Exercise data: Begin

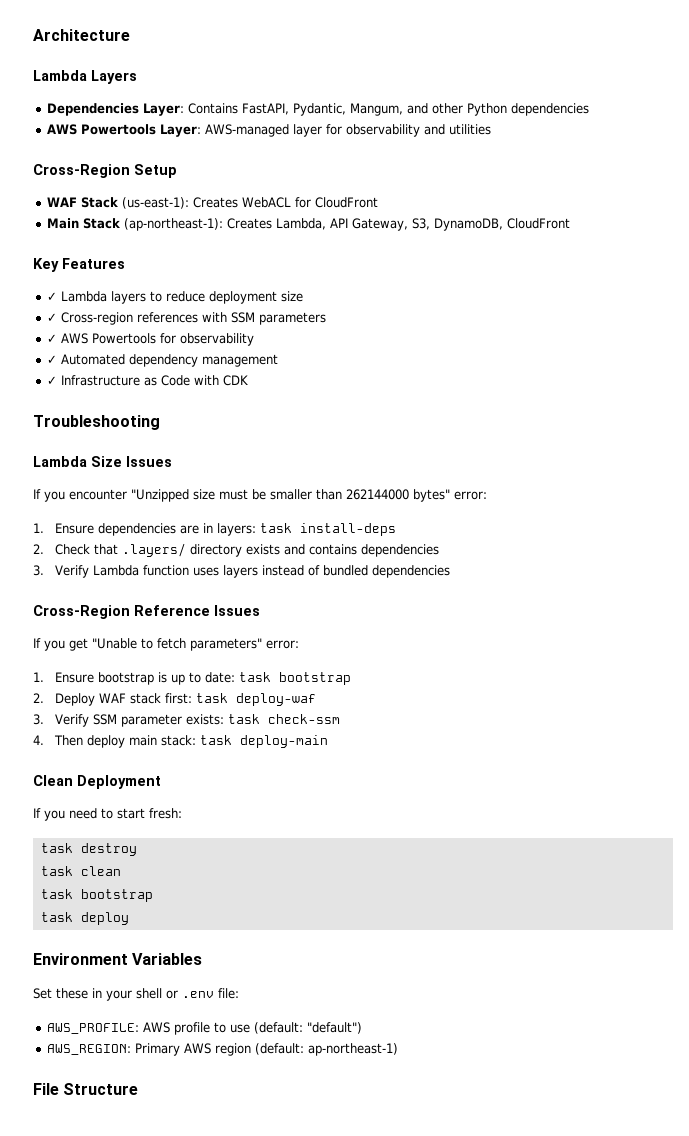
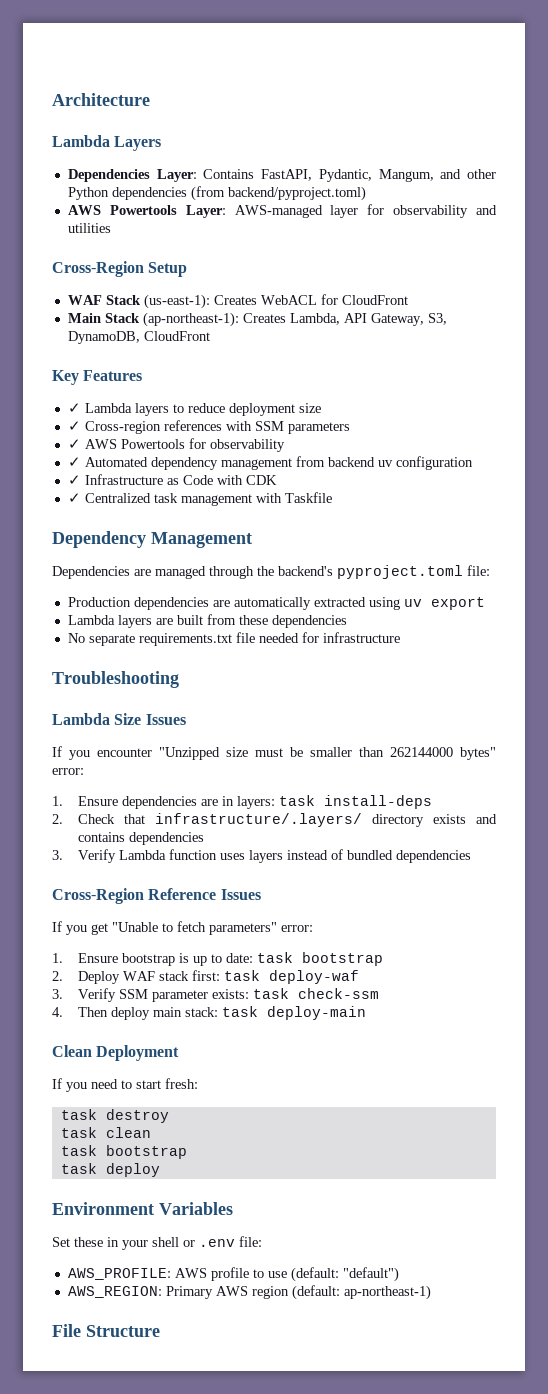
- Dependencies Layer: Contains FastAPI, Pydantic, Mangum, and other Python dependencies
+ Dependencies Layer: Contains FastAPI, Pydantic, Mangum, and other Python dependencies (from backend/pyproject.toml)
- ✓ Automated dependency management
+ ✓ Automated dependency management from backend uv configuration
+ ✓ Centralized task management with Taskfile
+ Dependency Management
+ Dependencies are managed through the backend's pyproject.toml file:
+ Production dependencies are automatically extracted using uv export
+ Lambda layers are built from these dependencies
+ No separate requirements.txt file needed for infrastructure
- 2. Check that .layers/ directory exists and contains dependencies
+ 2. Check that infrastructure/.layers/ directory exists and contains dependencies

Exercise data: End

• Work task:
Search the preceding listing for "infrastructure", then copy every line that holds it.

• The completed task:
+ No separate requirements.txt file needed for infrastructure
+ 2. Check that infrastructure/.layers/ directory exists and contains dependencies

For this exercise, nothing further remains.